Охранник долго рассматривал печати и подписи в аккредитации. Затем молча посторонился. Линда и Джим протиснулись мимо него в калитку и оказались на территории отеля. Толпа позади возмущенно зашумела. Огрызок яблока врезался в могучую спину Джима. Оператор обернулся, бросил в толпу презрительный взгляд и, чуть склонив голову, издал мощный звериный рык – как лев на заставке «Метро-Голдвин-Майер».
На несколько секунд перед отелем воцарилась полная тишина. Такая, что стало слышно, как шуршит шинами на подъезде кортеж премьер-министра. И толпа снова зашумела.
Пройдя к ресепшн, Линда Истман сразу потребовала встречи с управляющим. Напрасно менеджеры соревновались в уговорах и любезностях. Напрасно просили подождать, намекая, что приезд министра – весомый повод для занятости босса. Женщина, если хочет быть хорошим репортером, должна уметь по мановению волшебной палочки превращаться в отменную стерву. А Линда была вдвойне хорошим репортером: она не имела нужды в перевоплощении.Когда она сказала, что обладает информацией о лидерах протестного движения, которых служащие отеля захватили в заложники и держат на верхнем этаже, в кабинете управляющего, менеджеры наперегонки бросились разыскивать Чехонина. Через три минуты он стоял, растерянный и вспотевший, у стойки ресепшн и отвечал на вопросы Линды, умоляя ее не включать камеру и не переадресовывать эти вопросы сопровождающим министра официальным лицам.

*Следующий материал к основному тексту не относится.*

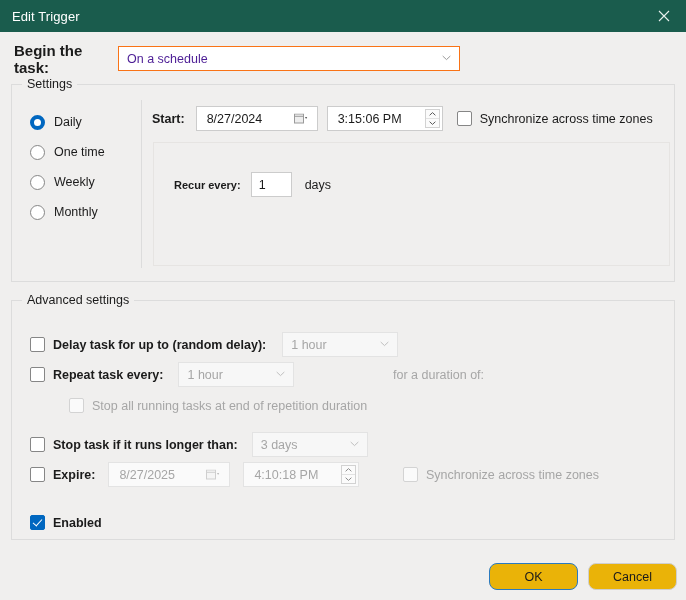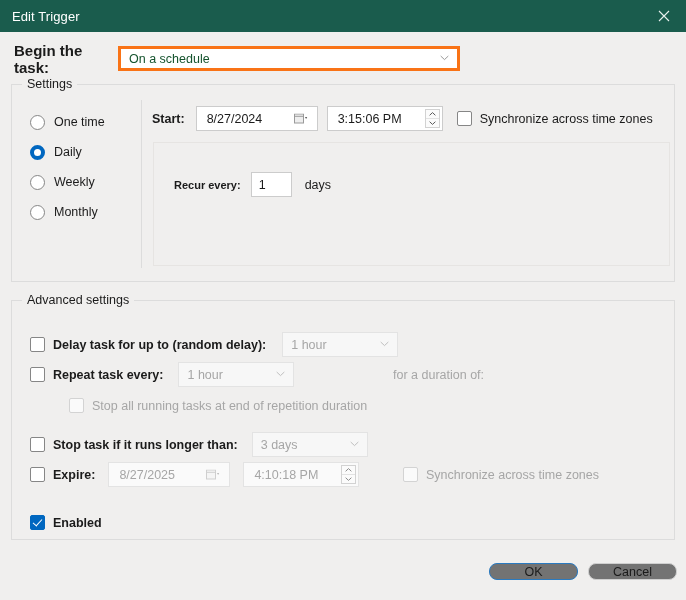--- a/index.html
+++ b/index.html
@@ -67,14 +67,14 @@
   .combo {
     position: relative;
     background: #ffffff;
-    border: 3px solid #f97316;
+    border: 1px solid #f97316;
     height: 25px;
     box-sizing: border-box;
     display: flex;
     align-items: center;
     padding-left: 8px;
     font-size: 12.5px;
-    color: #14532d;
+    color: #4c1d95;
   }
   .combo .caret {
     position: absolute;

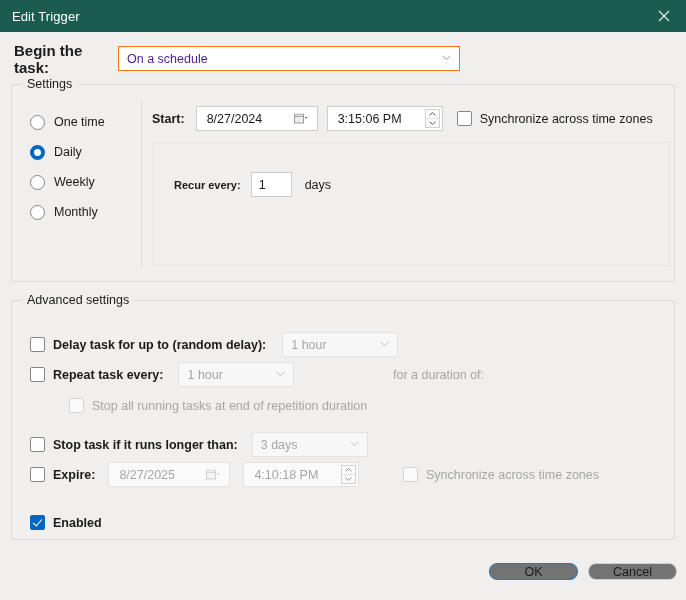--- a/index.html
+++ b/index.html
@@ -328,13 +328,13 @@
   <div class="radio-col">
 
     <div class="radio-item">
+      <span class="radio checked"></span>
+      <span class="radio-label">Daily</span>
+    </div>
+
+    <div class="radio-item">
       <span class="radio"></span>
       <span class="radio-label">One time</span>
-    </div>
-
-    <div class="radio-item">
-      <span class="radio checked"></span>
-      <span class="radio-label">Daily</span>
     </div>
 
     <div class="radio-item">

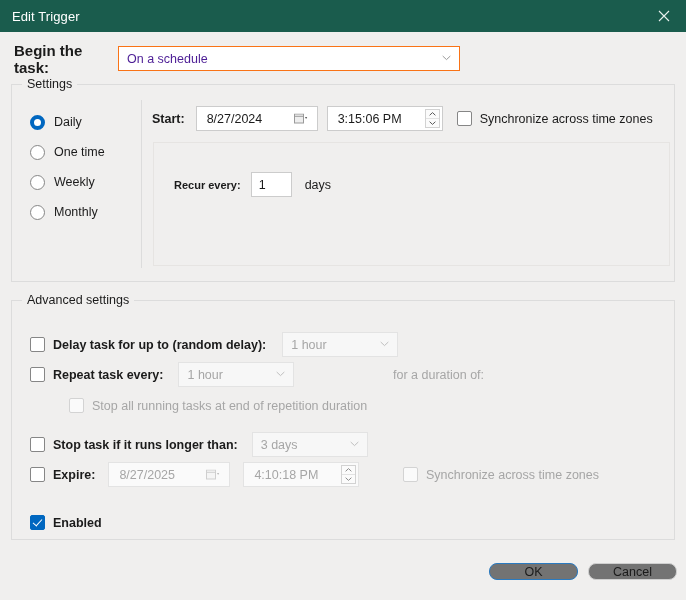--- a/index.html
+++ b/index.html
@@ -280,9 +280,9 @@
 
   
   .btn {
-    height: 17px;
+    height: 27px;
     border: 1px solid #cfcfcf;
-    background: #737373;
+    background: #eab308;
     border-radius: 8px;
     display: flex;
     align-items: center;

В окно кабинета управляющего была видна часть площади перед центральным входом, все пространство с торца здания и въезд в подземный гараж. Изумленный Серж наблюдал, как двухметровые охранники изображают волнорезы, руками раздвигая толпу, чтобы бронированный лимузин проехал в гараж. Казалось, еще немного – и они поднимут многотонную машину на руки.
– Откуда они взялись? Кто они? – Серж недоверчиво и удивленно разглядывал Кристину. Обыкновенная девушка из непримечательной Швеции, первый раз прилетела в его страну, пробыла здесь меньше суток – и умудрилась одним телефонным звонком собрать несколько сотен человек. Он начал сомневаться в собственной профессиональной состоятельности.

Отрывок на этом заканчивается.